A typical fit: adding five remote data engineers to a cloud migration.
Automated vetting and matching across the largest developer pool on this page. Minimum engagement is not publicly disclosed. Works best with clients in Technology, AI labs, Finance, Healthcare, Retail.
Who should choose Qubit Labs?
A typical fit: hiring a Python ML engineer in Poland or Romania.
Recruiting across several lower-cost Eastern European countries. Minimum engagement is not publicly disclosed. Works best with clients in Technology, Fintech, E-commerce, Gaming, Healthcare.
Decision matrix: Turing vs Qubit Labs
| Your situation | Recommended choice |
|---|---|
| You want a working engineer, not a recruiter, to run the technical screen | Neither documents an engineer-led screen; run your own technical interview |
| You need one specialist for a few days a week | Neither advertises part-time experts; ask about reduced hours |
| You need several engineers working as one team | Both; Turing rates higher overall |
| You want to test an engineer before committing | Neither publishes a trial; negotiate a short first term |
| Your budget is at the lower end | Compare: Turing (Not published) vs Qubit Labs (Not published) |
| Your team works U.S. hours | Neither lists Latin American engineers; confirm overlap hours in the contract |
| You may want to hire the engineer permanently later | Neither lists direct hire; agree conversion terms up front |
Use case fit: Turing vs Qubit Labs
| Use case | Turing fit | Qubit Labs fit | Winner |
|---|---|---|---|
| Adding five remote data engineers to a cloud migration | Strong | Strong | Both equally |
| Staffing an LLM evaluation project with many short-term contributors | Strong | Limited | Turing |
| Hiring a Python ML engineer in Poland or Romania | Limited | Strong | Qubit Labs |
| Building a remote data team outside Ukraine | Limited | Strong | Qubit Labs |
Verdict: Turing vs Qubit Labs
Turing (4.1/5) is the stronger overall choice for most AI Engineer Staffing projects. Automated vetting and matching across the largest developer pool on this page.

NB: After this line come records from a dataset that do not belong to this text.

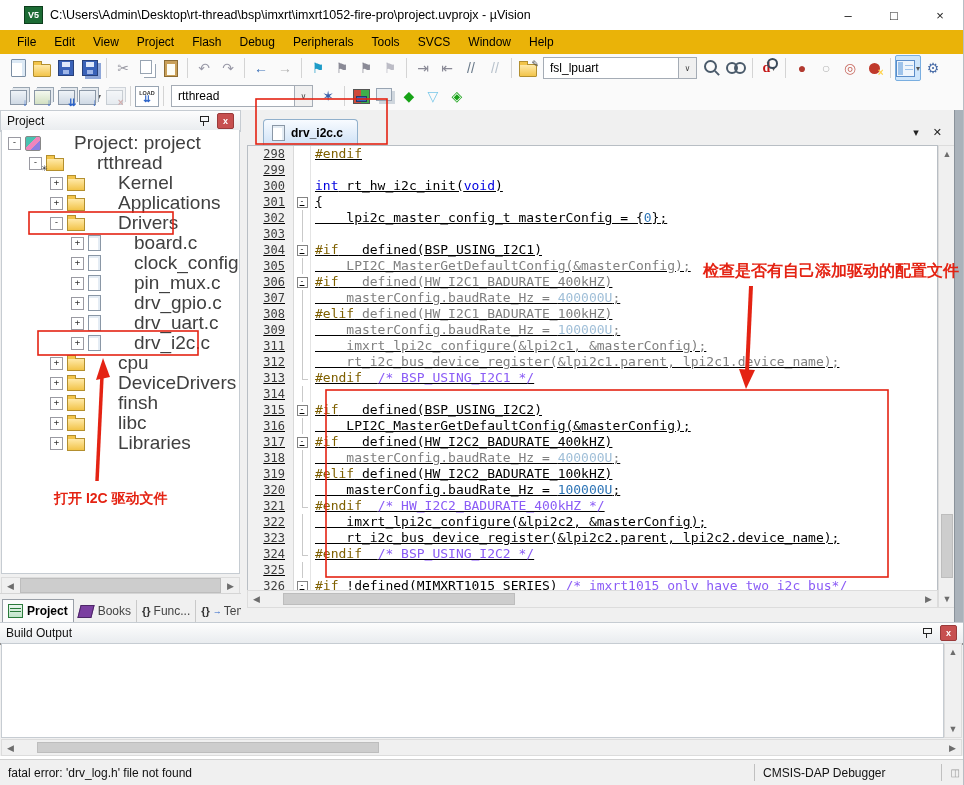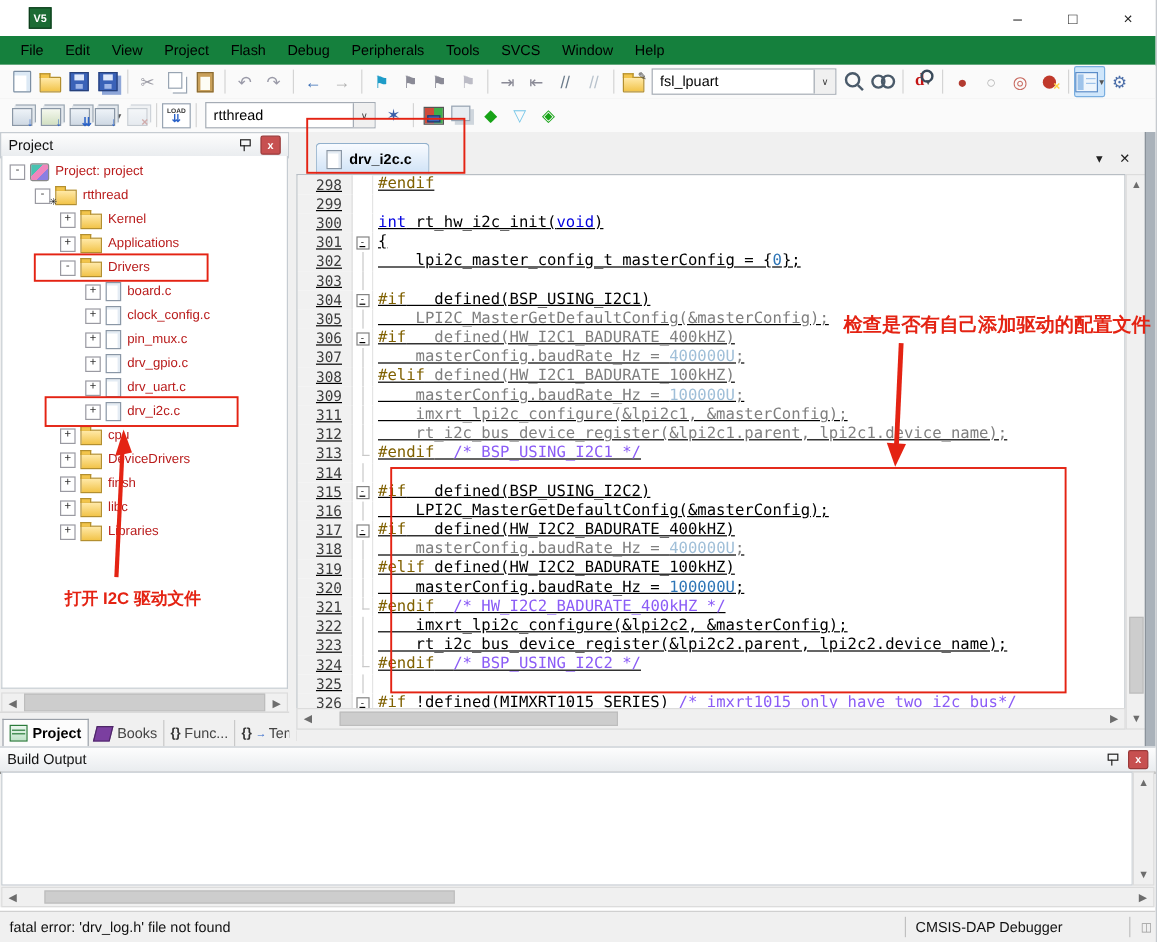"C:\Users\Admin\Desktop\rt-thread\bsp\imx" span.title-text { html: none -> <span>C:\Users\Admin\Desktop\rt-thread\bsp\imxrt\imxrt1052-fire-pro\project.uvprojx - µVision</span> }
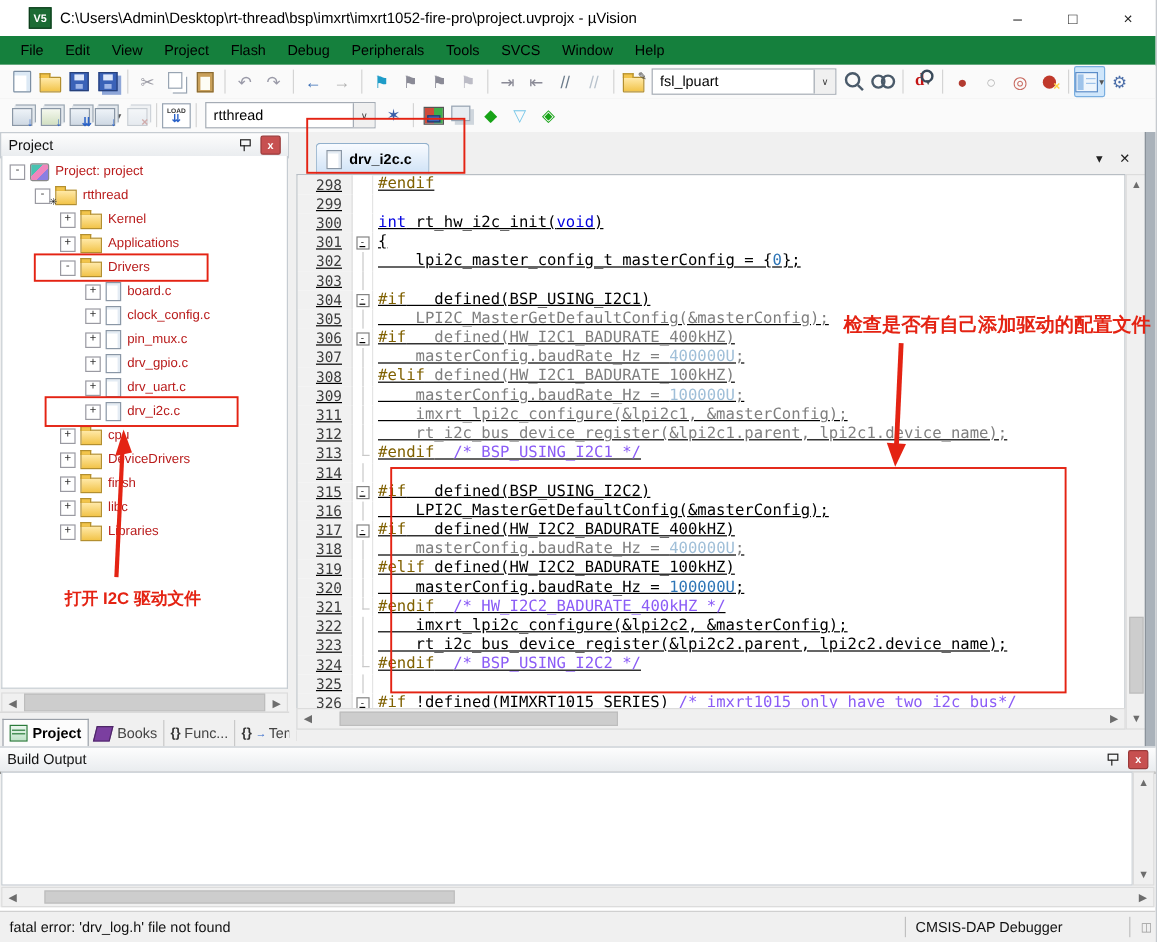"File" .menubar { background: #15803d -> #eab308 }
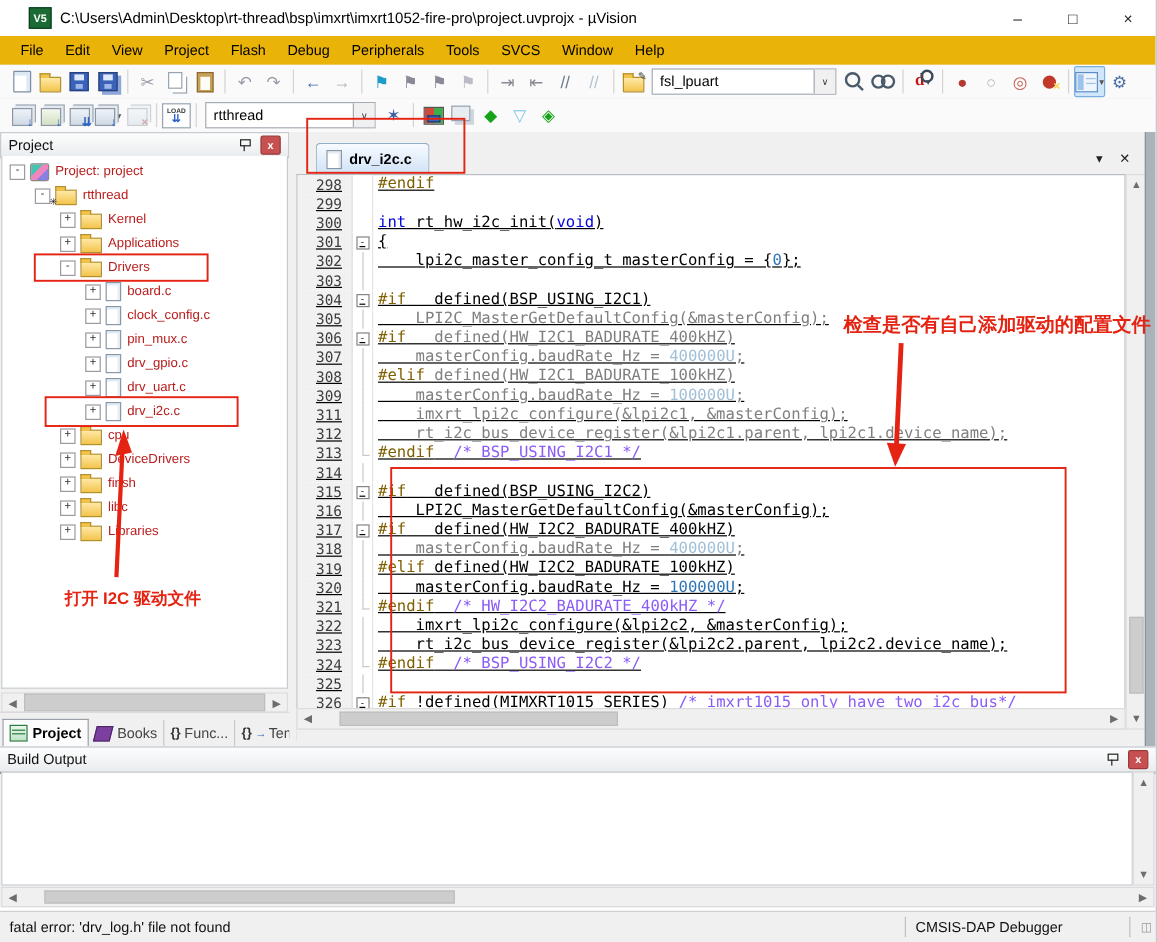"Project: project" .t-label { color: #b91c1c -> #404040; font-size: 11px -> 19px; margin-left: none -> 28px }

Qubit Labs (3.7/5) is worth a look if you need building a remote data team outside Ukraine. If your situation matches that, Qubit Labs is a competitive option.
Related comparisons
Turing vs Qubit Labs FAQ
Is Turing better than Qubit Labs?
Turing (4.1/5) scores higher overall, but "better" depends on your use case. Turing's strongest advantage: can match many engineers at once across time zones. Qubit Labs's strongest advantage: hires in several countries, not only Ukraine.
How do Turing and Qubit Labs differ in pricing?

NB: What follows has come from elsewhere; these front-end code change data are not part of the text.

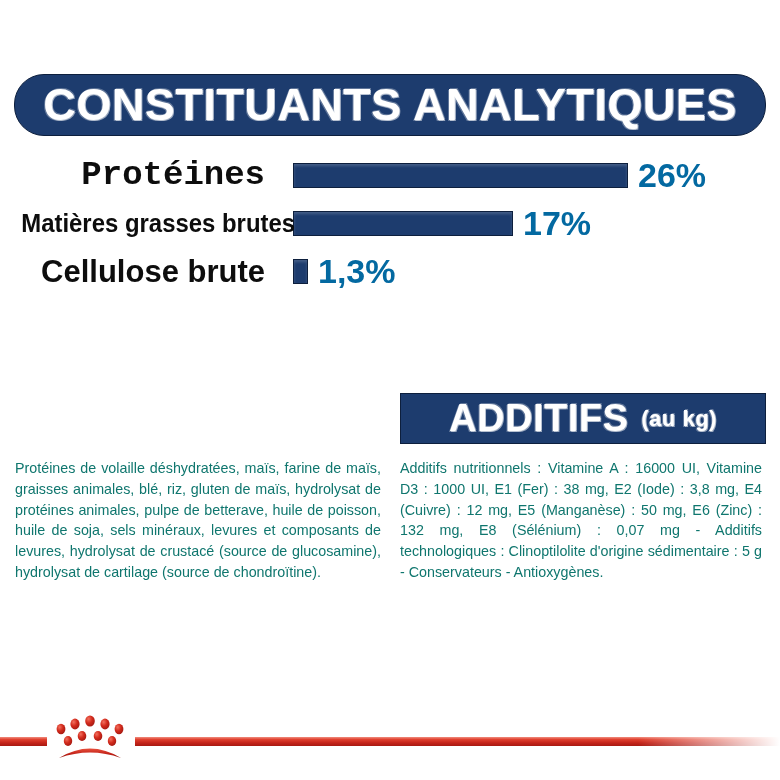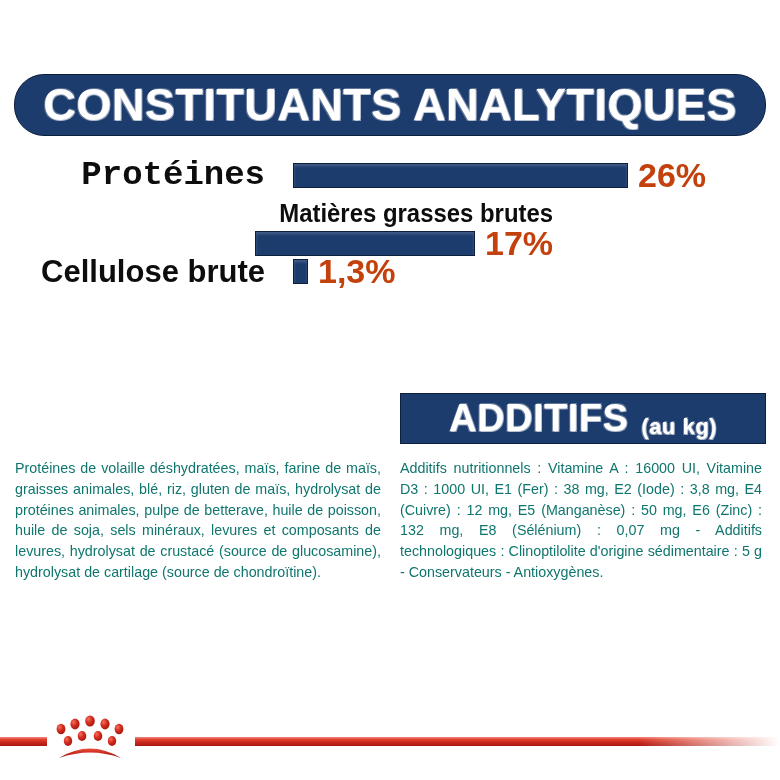"26%" .chart-value { color: #c2410c -> #0369a1 }
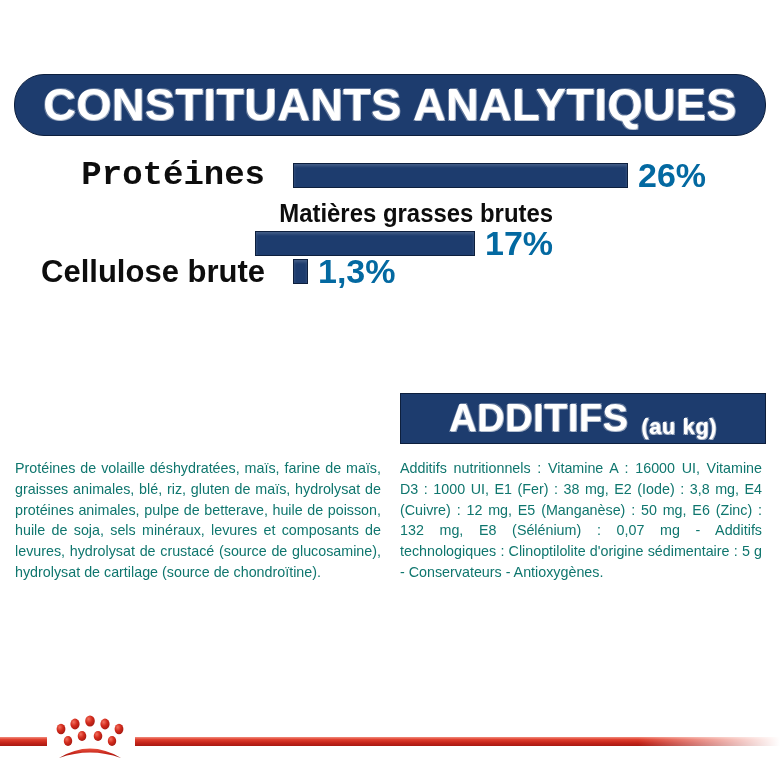"Matières grasses brutes" #row-matieres { flex-direction: column -> none }
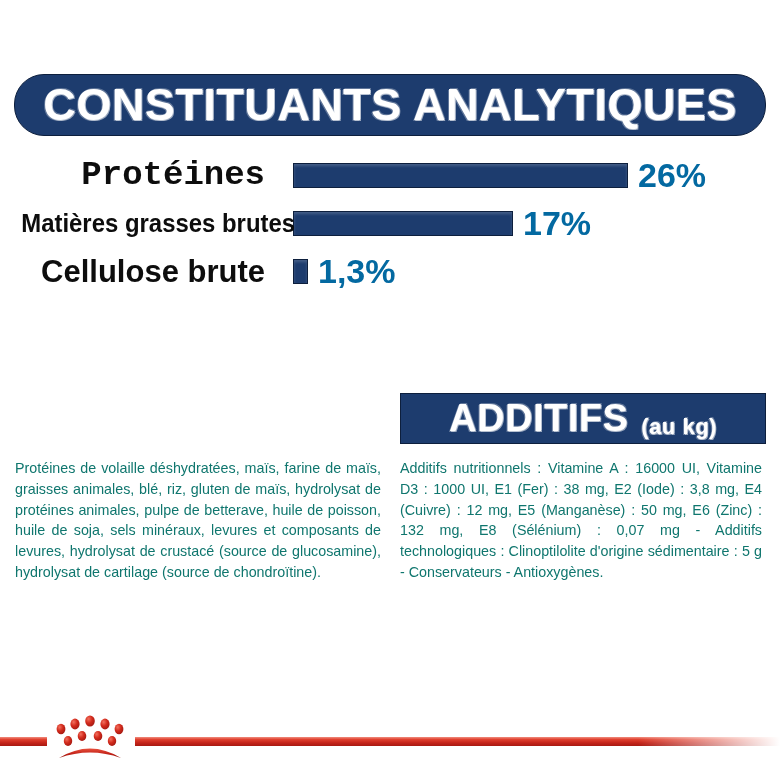"ADDITIFS" #additifs-header .inner { align-items: flex-end -> center }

Turing uses monthly or hourly per developer; no public rate card; rates on request pricing. Qubit Labs uses monthly per engineer with a service fee; rates on request pricing. Neither firm publishes a full rate card; a discovery call is required for project-specific quotes.
Which is better for enterprise: Turing or Qubit Labs?

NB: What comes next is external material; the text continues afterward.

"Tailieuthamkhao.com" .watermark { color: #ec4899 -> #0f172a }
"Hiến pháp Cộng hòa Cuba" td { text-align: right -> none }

Qubit Labs is the larger team and typically the better enterprise-scale choice. For very large programmes, verify team size and compliance coverage directly with each company before shortlisting.
What are the main differences between Turing and Qubit Labs?
Turing's primary differentiator is: automated vetting and matching across the largest developer pool on this page. Qubit Labs's primary differentiator is: recruiting across several lower-cost Eastern European countries. They also differ in team size (Staff size not published; multi-million talent pool vs 50–100), minimum engagement (Not published vs Not published), and primary industries served (Technology, AI labs vs Technology, Fintech).
Verify all details directly with each company before making a decision.